## Exercise details:
Your answer should be the exact lines of the records, starting with the one containing "[82,417,254,434] Dieses Schaubild" and running to the end.

*** Opening Record set ***

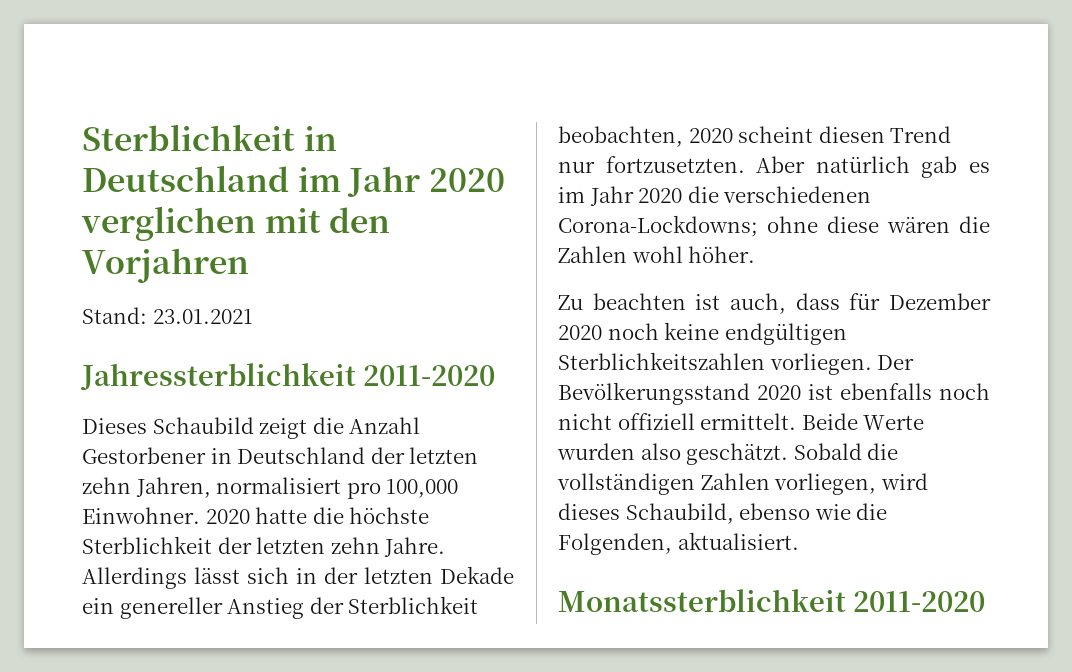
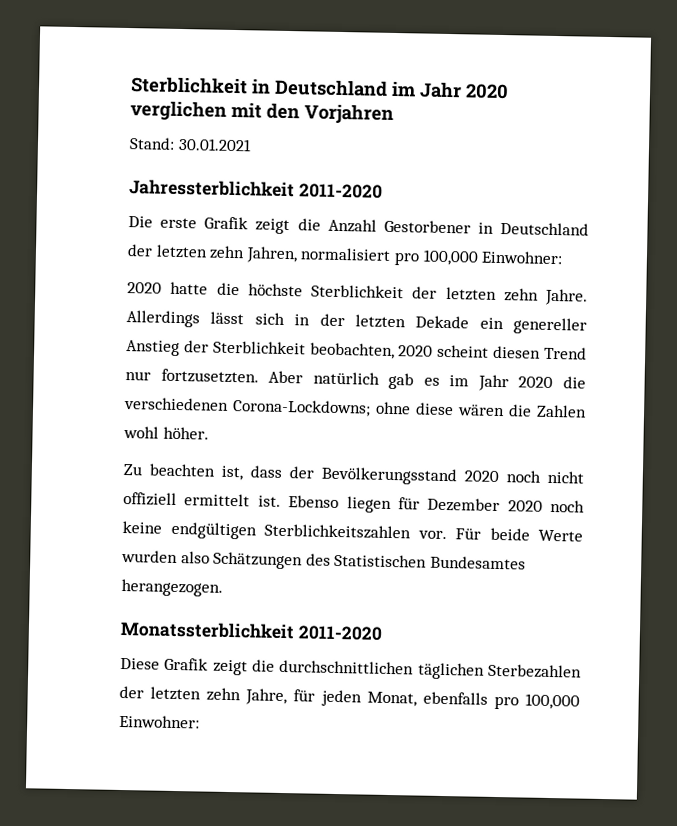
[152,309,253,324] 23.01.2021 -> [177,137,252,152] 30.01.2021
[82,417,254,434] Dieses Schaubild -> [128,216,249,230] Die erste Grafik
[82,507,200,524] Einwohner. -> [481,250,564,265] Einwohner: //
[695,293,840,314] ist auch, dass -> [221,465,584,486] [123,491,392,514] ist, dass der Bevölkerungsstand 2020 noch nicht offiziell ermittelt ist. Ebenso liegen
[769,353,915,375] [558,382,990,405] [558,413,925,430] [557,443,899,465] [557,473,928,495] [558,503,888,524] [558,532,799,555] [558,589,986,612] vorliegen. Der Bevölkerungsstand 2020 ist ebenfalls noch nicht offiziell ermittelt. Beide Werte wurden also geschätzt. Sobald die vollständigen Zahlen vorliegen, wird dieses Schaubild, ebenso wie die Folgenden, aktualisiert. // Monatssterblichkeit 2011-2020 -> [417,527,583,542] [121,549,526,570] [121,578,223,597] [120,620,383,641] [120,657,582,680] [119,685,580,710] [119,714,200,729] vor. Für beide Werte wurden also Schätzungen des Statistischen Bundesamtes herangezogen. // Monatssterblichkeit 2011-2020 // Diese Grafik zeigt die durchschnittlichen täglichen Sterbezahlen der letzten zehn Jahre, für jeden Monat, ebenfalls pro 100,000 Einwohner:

*** Closing Record set ***

## Task result:
[82,417,254,434] Dieses Schaubild -> [128,216,249,230] Die erste Grafik
[82,507,200,524] Einwohner. -> [481,250,564,265] Einwohner: //
[695,293,840,314] ist auch, dass -> [221,465,584,486] [123,491,392,514] ist, dass der Bevölkerungsstand 2020 noch nicht offiziell ermittelt ist. Ebenso liegen
[769,353,915,375] [558,382,990,405] [558,413,925,430] [557,443,899,465] [557,473,928,495] [558,503,888,524] [558,532,799,555] [558,589,986,612] vorliegen. Der Bevölkerungsstand 2020 ist ebenfalls noch nicht offiziell ermittelt. Beide Werte wurden also geschätzt. Sobald die vollständigen Zahlen vorliegen, wird dieses Schaubild, ebenso wie die Folgenden, aktualisiert. // Monatssterblichkeit 2011-2020 -> [417,527,583,542] [121,549,526,570] [121,578,223,597] [120,620,383,641] [120,657,582,680] [119,685,580,710] [119,714,200,729] vor. Für beide Werte wurden also Schätzungen des Statistischen Bundesamtes herangezogen. // Monatssterblichkeit 2011-2020 // Diese Grafik zeigt die durchschnittlichen täglichen Sterbezahlen der letzten zehn Jahre, für jeden Monat, ebenfalls pro 100,000 Einwohner:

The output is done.